WHAT IS BEING ASKED —
In the lines below, count those containing the word "Hanfu" and give the number alone.

RECORDED DATA —
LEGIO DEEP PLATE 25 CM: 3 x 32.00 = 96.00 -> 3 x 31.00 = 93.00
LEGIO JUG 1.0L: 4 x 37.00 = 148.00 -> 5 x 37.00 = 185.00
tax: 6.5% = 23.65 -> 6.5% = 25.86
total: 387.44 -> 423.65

...

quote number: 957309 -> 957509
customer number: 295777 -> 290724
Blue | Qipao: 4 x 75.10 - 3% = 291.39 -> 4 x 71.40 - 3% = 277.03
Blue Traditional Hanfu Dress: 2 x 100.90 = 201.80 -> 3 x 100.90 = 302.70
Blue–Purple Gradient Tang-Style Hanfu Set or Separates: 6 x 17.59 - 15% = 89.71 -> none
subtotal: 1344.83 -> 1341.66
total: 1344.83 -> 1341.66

EXERCISE RESULT —
2